Provide a verbatim copy of all the records below, leaving the images out.

[Before-and-after page screenshots]

+--

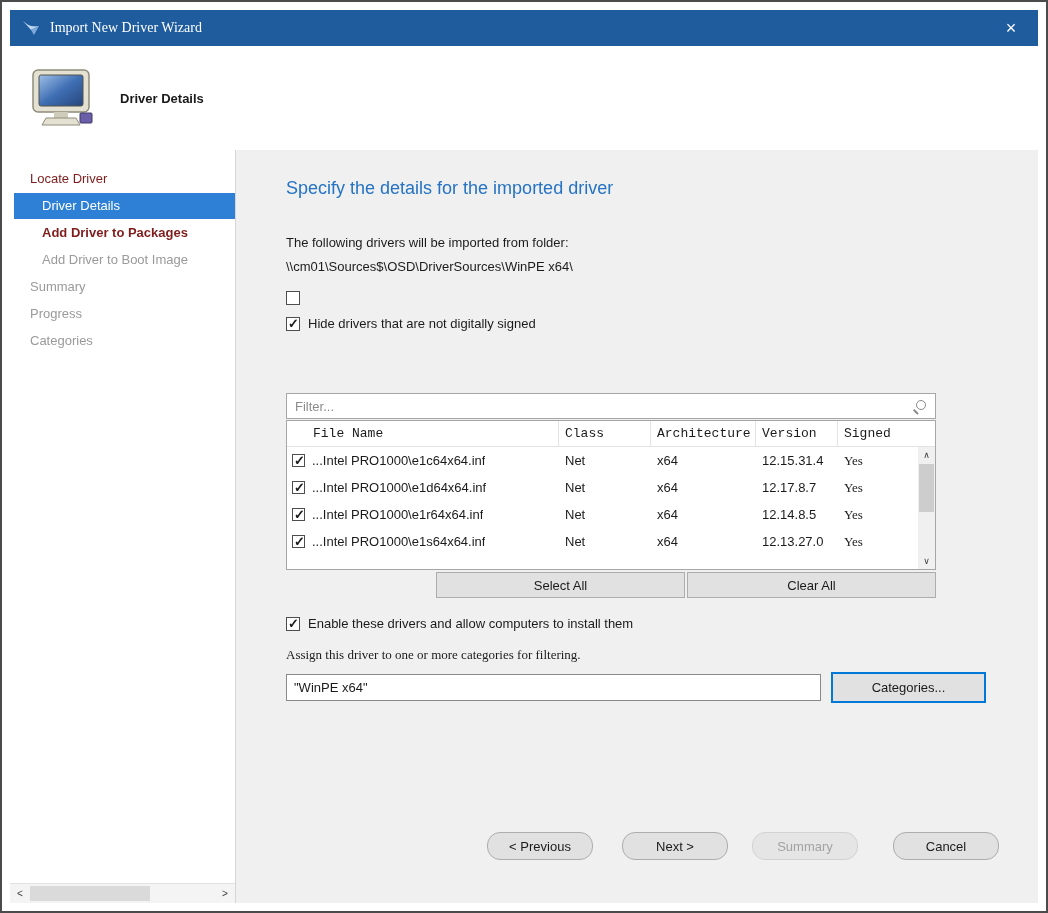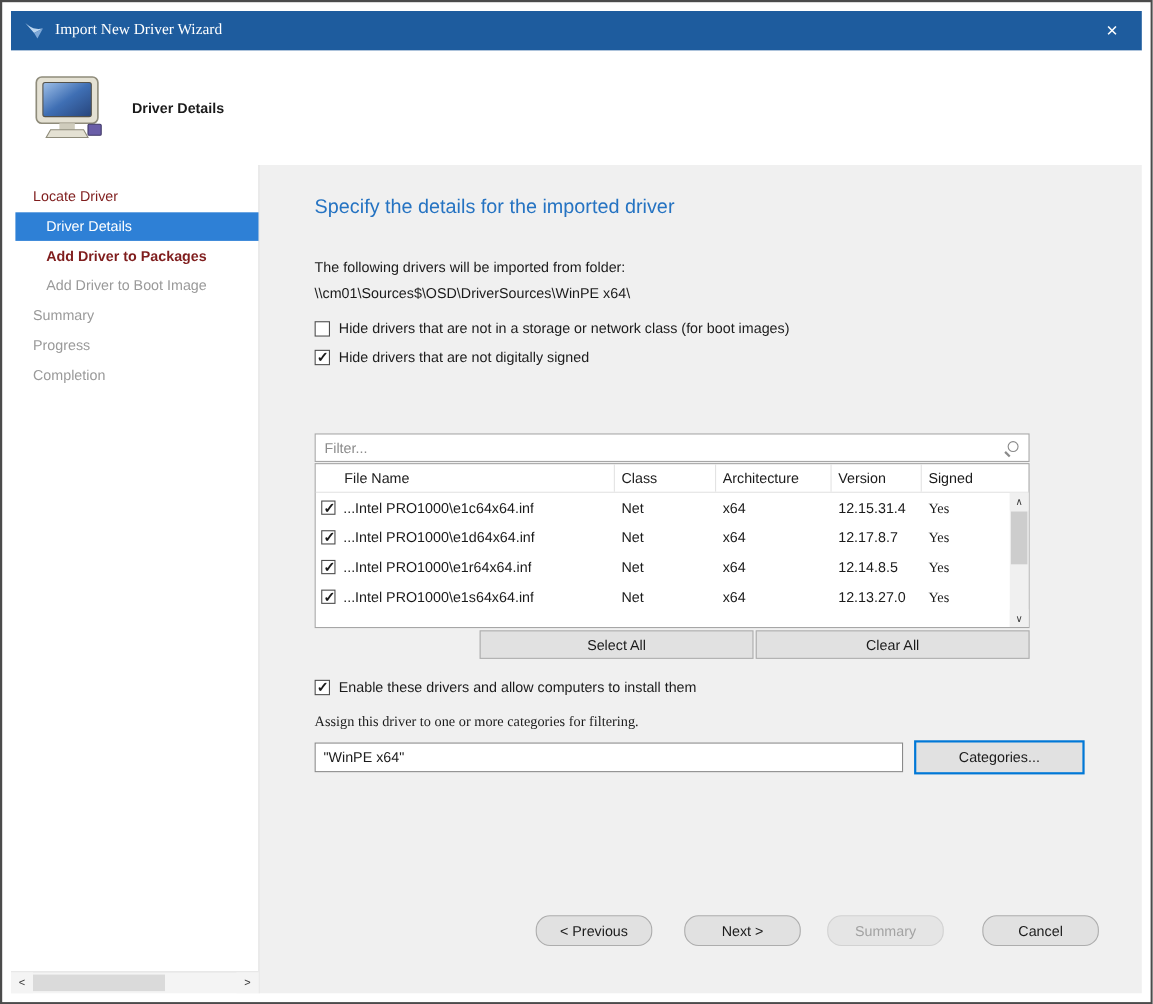--- a/index.html
+++ b/index.html
@@ -62,21 +62,21 @@
   .search-icon::before { content:""; position:absolute; right:1px; top:1px; width:8px; height:8px;
                          border:1.5px solid #8a8a8a; border-radius:50%; }
   .search-icon::after { content:""; position:absolute; left:0; bottom:1px; width:6px; height:1.5px;
                         background:#8a8a8a; transform:rotate(45deg); }
 
   
   .dtable { width:650px; height:150px; margin-top:1px; background:#ffffff;
             border:1px solid #a6a6a6; position:relative; font-size:13px; }
   .table-header { display:flex; height:26px; border-bottom:1px solid #e3e3e3; }
   .th { line-height:25px; border-right:1px solid #e3e3e3; padding-left:6px;
-        white-space:nowrap; overflow:hidden; cursor:default; }
+        white-space:nowrap; overflow:hidden; cursor:default;font-family:Liberation Mono, monospace; }
   .th-file { width:272px; padding-left:26px; }
   .th-class { width:92px; }
   .th-arch { width:105px; }
   .th-version { width:82px; }
   .th-signed { width:54px; border-right:none; }
   .tr { display:flex; align-items:center; height:27px; }
   .td { white-space:nowrap; overflow:hidden; }
   .td-file { width:272px; display:flex; align-items:center; padding-left:5px; }
   .td-file .checkbox { width:13px; height:13px; margin-right:7px; }
   .td-class { width:92px; padding-left:6px; }
@@ -151,40 +151,39 @@
 
   <div class="bodyrow">
 
     <div class="sidebar">
       <div class="nav-item">Locate Driver</div>
       <div class="nav-item indent active">Driver Details</div>
       <div class="nav-item indent bold">Add Driver to Packages</div>
       <div class="nav-item indent pending">Add Driver to Boot Image</div>
       <div class="nav-item pending">Summary</div>
       <div class="nav-item pending">Progress</div>
-      <div class="nav-item pending">Completion</div>
+      <div class="nav-item pending">Categories</div>
 
       <div class="hscroll">
         <button class="hs-btn">&lt;</button>
         <div class="hs-track">
           <div class="hs-thumb"></div>
         </div>
         <button class="hs-btn">&gt;</button>
       </div>
     </div>
 
     <div class="content">
       <div class="page-title">Specify the details for the imported driver</div>
 
       <div class="intro">The following drivers will be imported from folder:</div>
       <div class="path">\\cm01\Sources$\OSD\DriverSources\WinPE x64\</div>
 
       <div class="check-row">
         <span class="checkbox"></span>
-        <span>Hide drivers that are not in a storage or network class (for boot images)</span>
       </div>
       <div class="check-row">
         <span class="checkbox checked"></span>
         <span>Hide drivers that are not digitally signed</span>
       </div>
 
       <div class="filter-box">
         <input class="filter-input" placeholder="Filter..." style="">
         <span class="search-icon"></span>
       </div>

+--

▶ **WRITTEN ANSWER**
--- a/index.html
+++ b/index.html
@@ -62,21 +62,21 @@
   .search-icon::before { content:""; position:absolute; right:1px; top:1px; width:8px; height:8px;
                          border:1.5px solid #8a8a8a; border-radius:50%; }
   .search-icon::after { content:""; position:absolute; left:0; bottom:1px; width:6px; height:1.5px;
                         background:#8a8a8a; transform:rotate(45deg); }
 
   
   .dtable { width:650px; height:150px; margin-top:1px; background:#ffffff;
             border:1px solid #a6a6a6; position:relative; font-size:13px; }
   .table-header { display:flex; height:26px; border-bottom:1px solid #e3e3e3; }
   .th { line-height:25px; border-right:1px solid #e3e3e3; padding-left:6px;
-        white-space:nowrap; overflow:hidden; cursor:default; }
+        white-space:nowrap; overflow:hidden; cursor:default;font-family:Liberation Mono, monospace; }
   .th-file { width:272px; padding-left:26px; }
   .th-class { width:92px; }
   .th-arch { width:105px; }
   .th-version { width:82px; }
   .th-signed { width:54px; border-right:none; }
   .tr { display:flex; align-items:center; height:27px; }
   .td { white-space:nowrap; overflow:hidden; }
   .td-file { width:272px; display:flex; align-items:center; padding-left:5px; }
   .td-file .checkbox { width:13px; height:13px; margin-right:7px; }
   .td-class { width:92px; padding-left:6px; }
@@ -151,40 +151,39 @@
 
   <div class="bodyrow">
 
     <div class="sidebar">
       <div class="nav-item">Locate Driver</div>
       <div class="nav-item indent active">Driver Details</div>
       <div class="nav-item indent bold">Add Driver to Packages</div>
       <div class="nav-item indent pending">Add Driver to Boot Image</div>
       <div class="nav-item pending">Summary</div>
       <div class="nav-item pending">Progress</div>
-      <div class="nav-item pending">Completion</div>
+      <div class="nav-item pending">Categories</div>
 
       <div class="hscroll">
         <button class="hs-btn">&lt;</button>
         <div class="hs-track">
           <div class="hs-thumb"></div>
         </div>
         <button class="hs-btn">&gt;</button>
       </div>
     </div>
 
     <div class="content">
       <div class="page-title">Specify the details for the imported driver</div>
 
       <div class="intro">The following drivers will be imported from folder:</div>
       <div class="path">\\cm01\Sources$\OSD\DriverSources\WinPE x64\</div>
 
       <div class="check-row">
         <span class="checkbox"></span>
-        <span>Hide drivers that are not in a storage or network class (for boot images)</span>
       </div>
       <div class="check-row">
         <span class="checkbox checked"></span>
         <span>Hide drivers that are not digitally signed</span>
       </div>
 
       <div class="filter-box">
         <input class="filter-input" placeholder="Filter..." style="">
         <span class="search-icon"></span>
       </div>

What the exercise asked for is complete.